Third EAGE Workshop on High Performance Computing for Upstream

1 - 4 October
Athens, Greece
Call for papers

General Information

Workshop Overview

The energy market is experiencing historic changes in the price of oil that have prodded the industry to seek higher productivity, lower costs and increased efficiencies. HPC mod­elling and simulation is a leading technology in this effort. Faster algorithms and hardware lead to improved visibility of the subsurface and the systematic investigation of more drilling and production scenarios. The larger the memories available, the higher the resolution of those simulations. Bet­ter mathematics and algorithms produce more accurate so­lutions using fewer calculations. Co-design of algorithms to computer architectures can yield reductions in total cost of ownership. This technical evolution in HPC helps make the industry Faster, Better, and Cheaper, which is the underlying theme of this third instalment of the EAGE workshop for HPC in Upstream.

Upstream simulation and modelling is our principal mecha­nism for the accurate location of hydrocarbons and their optimal production. The reliance on data for making better business decisions at a lower cost is becoming critical. Seis­mic data are explored using traditional imaging algorithms such as Reverse Time Migration (RTM), Full Waveform Inver­sion (FWI) and Electromagnetic Modeling (EM) to illuminate the hidden subsurface of the earth and reservoir simulation is used to optimally produce fields and predict the time evolu­tion of assets. Both are highly compute-intensive activities, which push the leading edge of HPC storage, interconnect and calculation. The industry is evolving on several fronts. Changes in the underlying hardware with the advent of co-processing technologies and many-core CPUs are challenging practitioners to develop new algorithms and port old ones to reap the most performance from modern hardware. The explosion of data and the recent rapid development in ma­chine learning (ML) are leading to non-traditional ways of interpreting seismic and reservoir data. The emergence of significantly faster reservoir simulation technology is breath­ing new life into multi-resolution and uncertainty quantifica­tion workflows.

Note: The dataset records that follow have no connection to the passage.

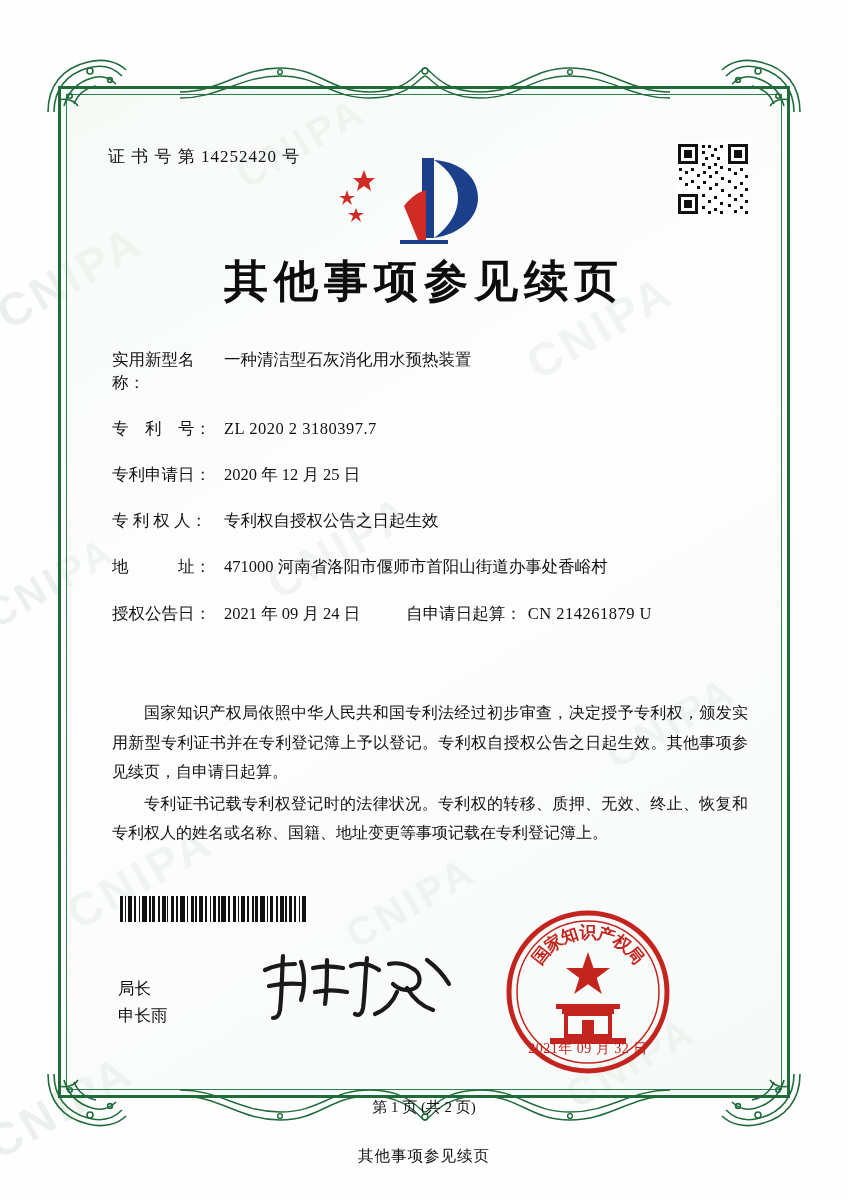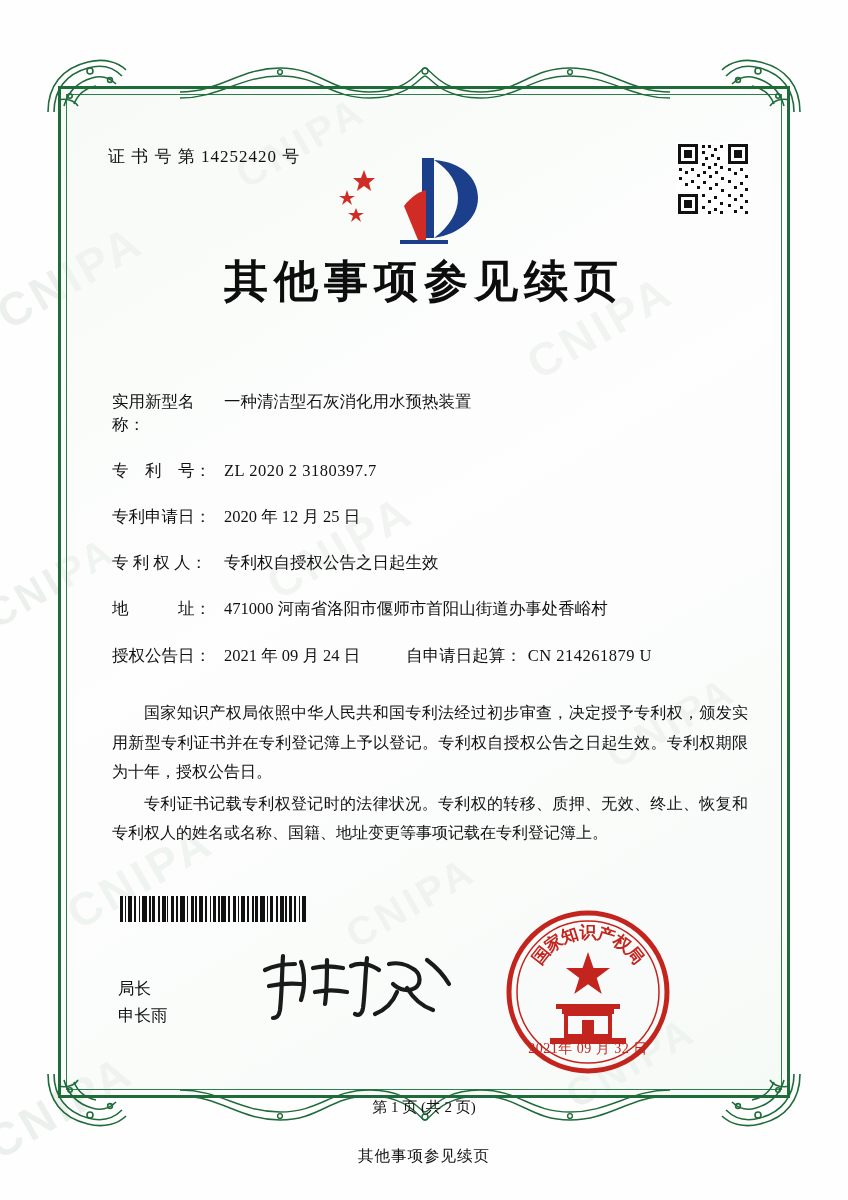--- a/index.html
+++ b/index.html
@@ -115,7 +115,6 @@
     width: 620px;
     font-size: 16.5px;
     color: #111;
-    margin-top: 42px;
   }
   .field-row {
     display: flex;

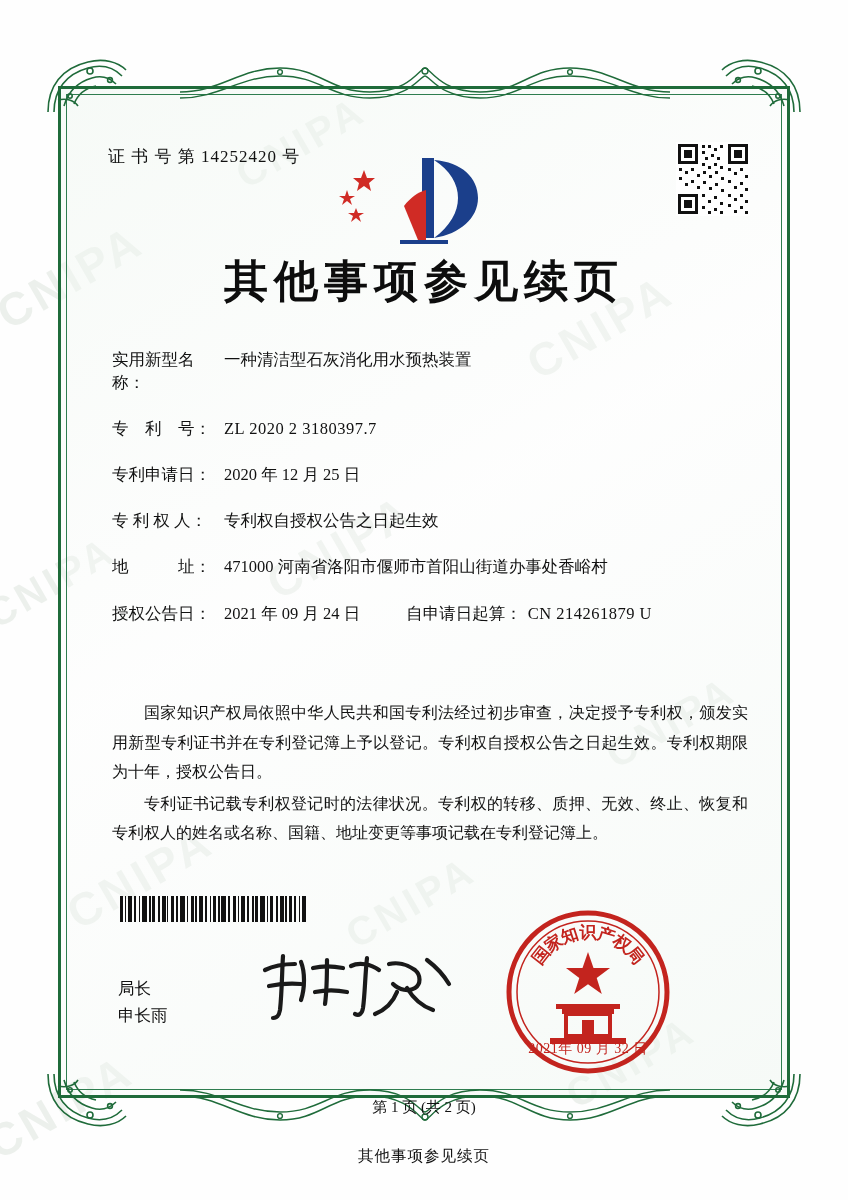--- a/index.html
+++ b/index.html
@@ -421,7 +421,7 @@
   </div>
 
   <div class="para-block">
-    <p class="para">国家知识产权局依照中华人民共和国专利法经过初步审查，决定授予专利权，颁发实用新型专利证书并在专利登记簿上予以登记。专利权自授权公告之日起生效。专利权期限为十年，授权公告日。</p>
+    <p class="para">国家知识产权局依照中华人民共和国专利法经过初步审查，决定授予专利权，颁发实用新型专利证书并在专利登记簿上予以登记。专利权自授权公告之日起生效。其他事项参见续页，自申请日起算。</p>
     <p class="para">专利证书记载专利权登记时的法律状况。专利权的转移、质押、无效、终止、恢复和专利权人的姓名或名称、国籍、地址变更等事项记载在专利登记簿上。</p>
   </div>
 

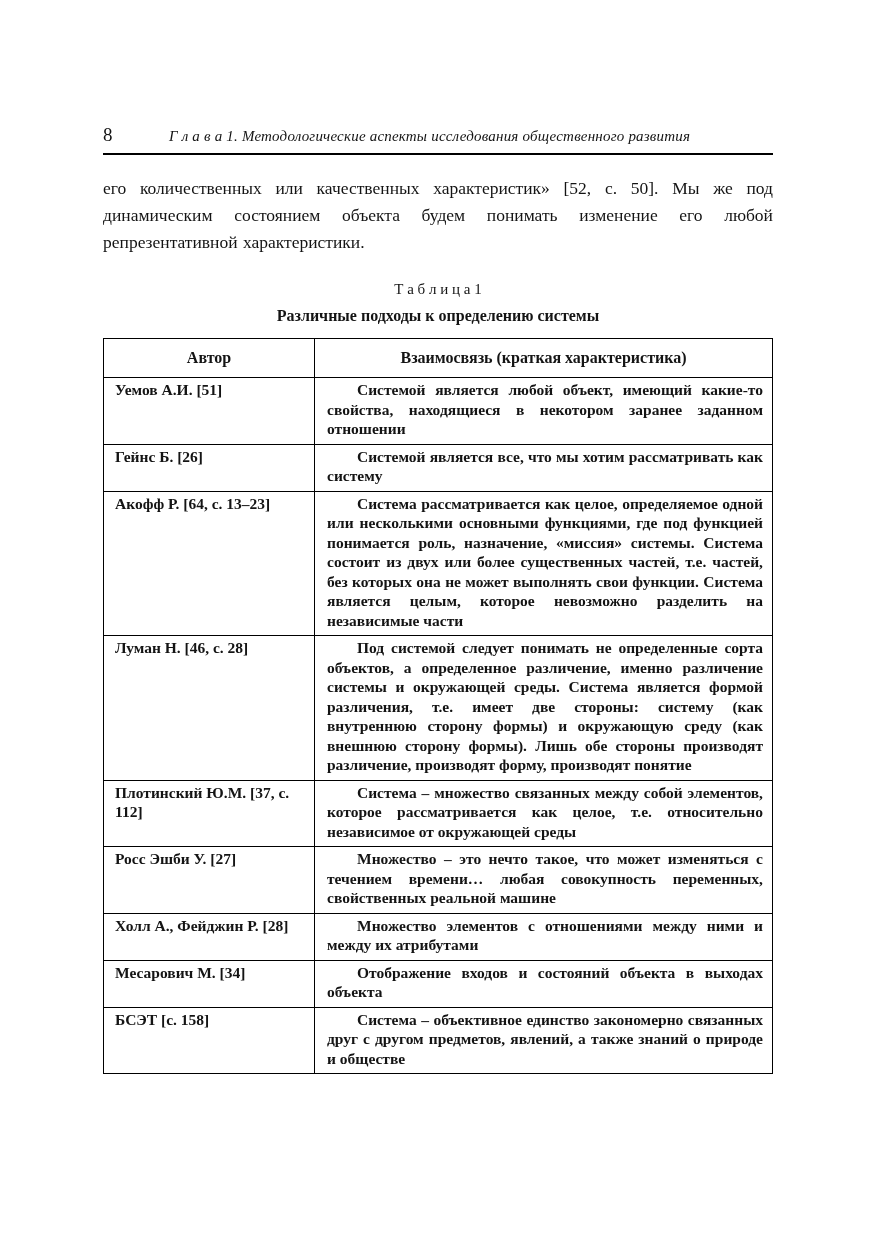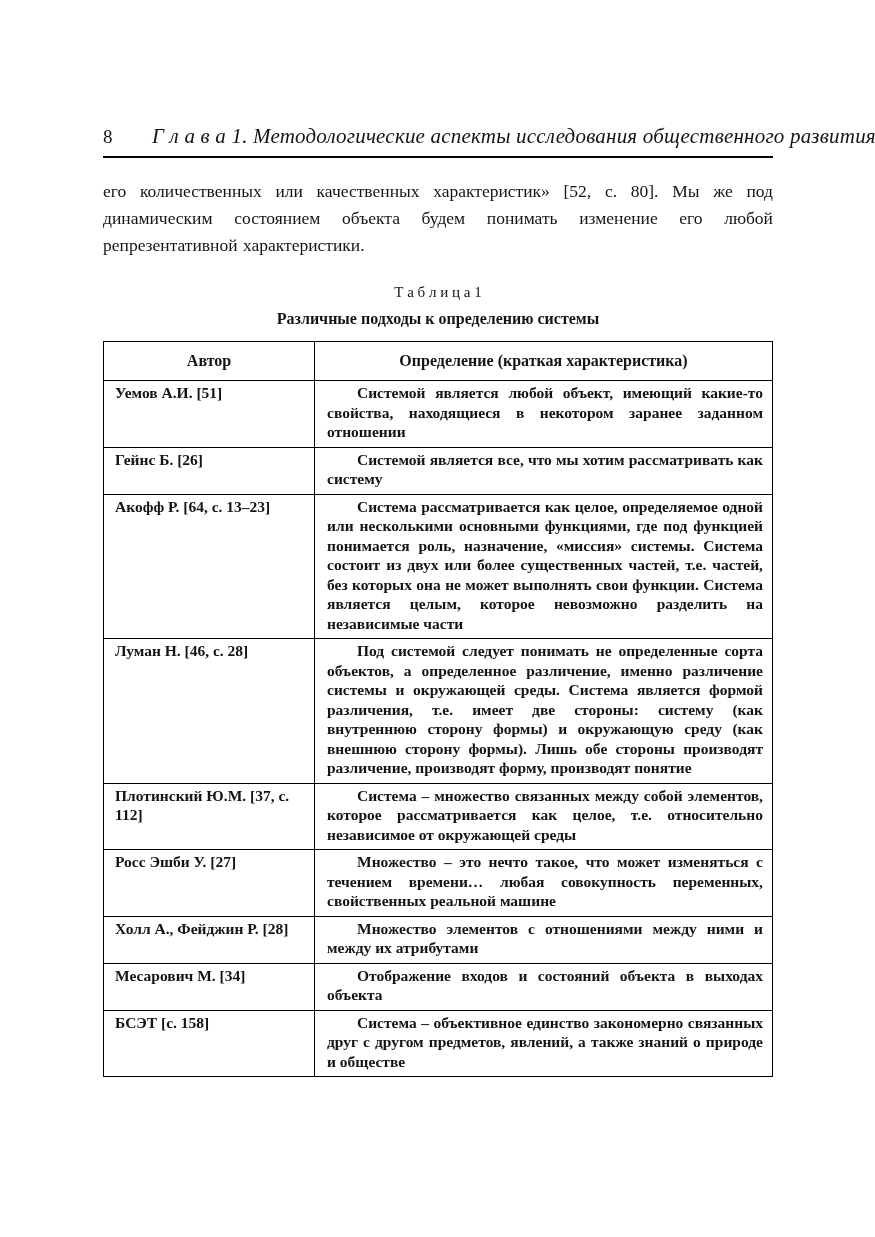--- a/index.html
+++ b/index.html
@@ -32,9 +32,10 @@
   }
   .chapter {
     font-style: italic;
-    font-size: 21px;
+    font-size: 15px;
     letter-spacing: 0.2px;
     white-space: nowrap;
+    margin-left: 17px;
   }
   .bodytext {
     margin: 20px 0 0 0;

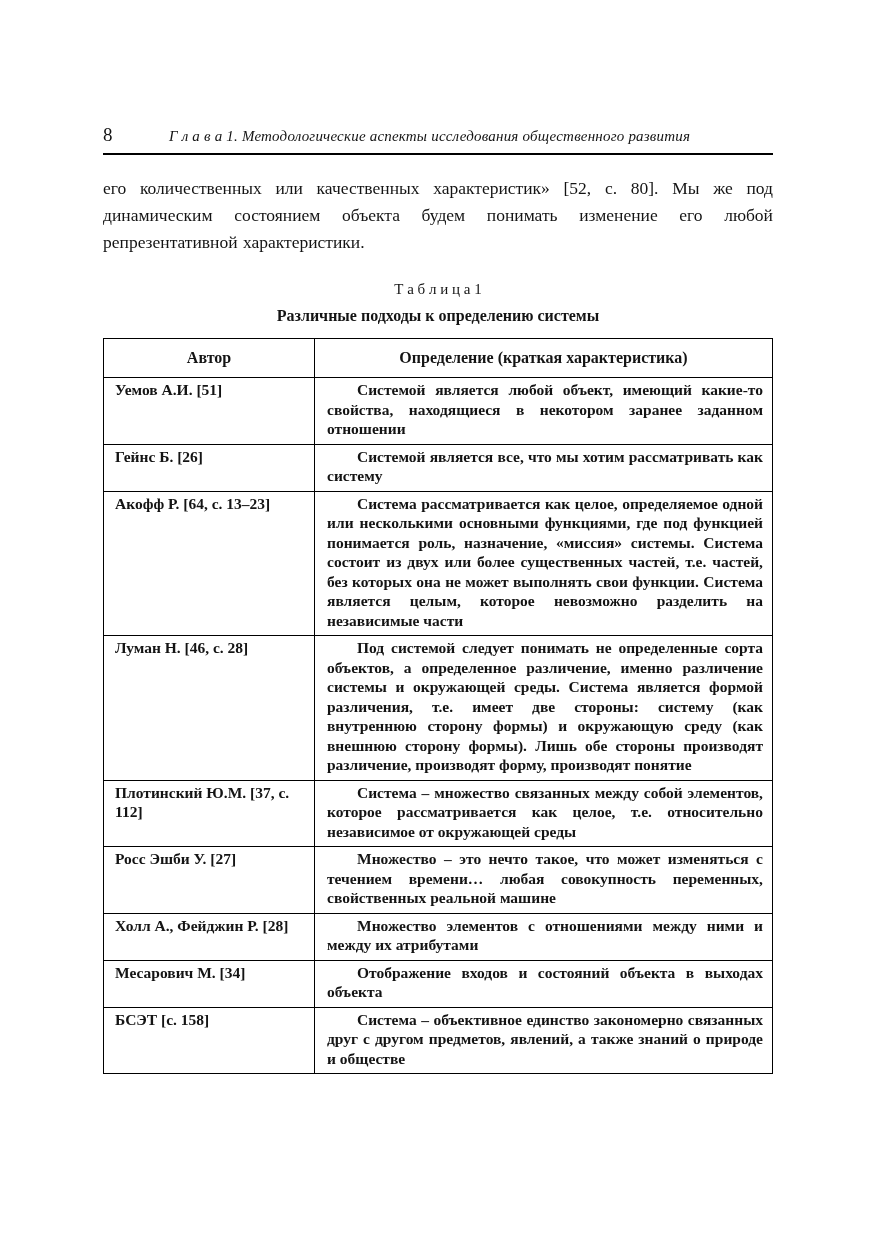--- a/index.html
+++ b/index.html
@@ -98,7 +98,7 @@
       <span class="chapter">Г л а в а  1. Методологические аспекты исследования общественного развития</span>
     </header>
 
-    <p class="bodytext">его количественных или качественных характеристик» [52, с. 80]. Мы же под динамическим состоянием объекта будем понимать изменение его любой репрезентативной характеристики.</p>
+    <p class="bodytext">его количественных или качественных характеристик» [52, с. 50]. Мы же под динамическим состоянием объекта будем понимать изменение его любой репрезентативной характеристики.</p>
 
     <div class="table-label">Т а б л и ц а  1</div>
     <div class="table-title">Различные подходы к определению системы</div>

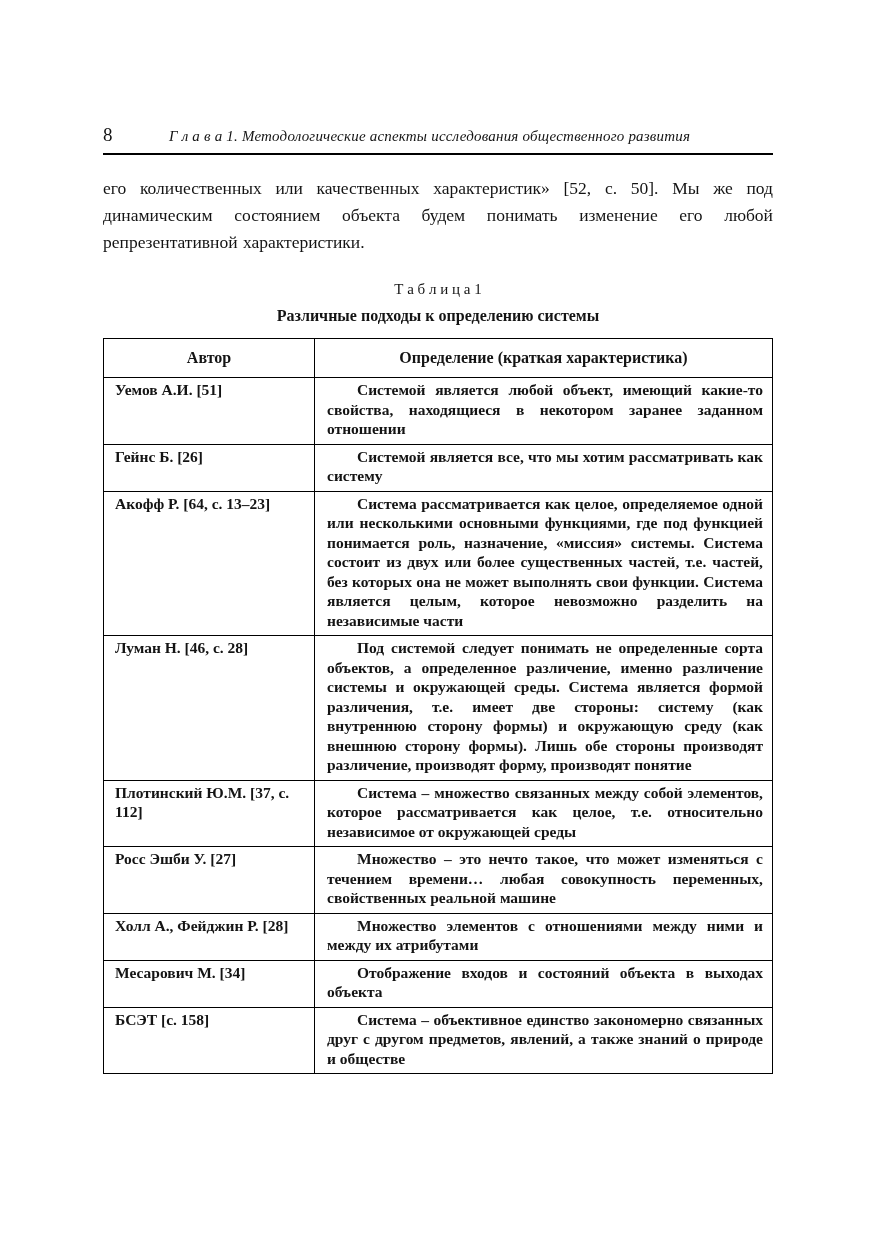--- a/index.html
+++ b/index.html
@@ -107,7 +107,7 @@
       <thead>
         <tr>
           <th class="col-author">Автор</th>
-          <th class="col-def">Определение (краткая характеристика)</th>
+          <th class="col-def">Взаимосвязь (краткая характеристика)</th>
         </tr>
       </thead>
       <tbody id="table-body">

The ability to create and mine these data relies on the opti­mal utilisation of supercomputers. This is the result of vari­ous synergies between industries, companies, departments and, most importantly, people. HPC IT departments (or even HPC cloud solution providers) are focused on minimis­ing turnaround times for various workloads, but also de­ploy the various compute architectures in a cost competitive fashion while adapting to the fast-paced innovation in the semiconductor industry. Research groups and software ap­plication teams in both academia and industry develop new algorithms and keep abreast with the latest while adapt­ing and optimizing existing or new production frameworks to the latest parallel programming model, language and architecture.

The workshop brings together experts in order to understand state-of-the-art key applications employed in the upstream industry and anticipate what ambitions are enabled by in­creased computational power.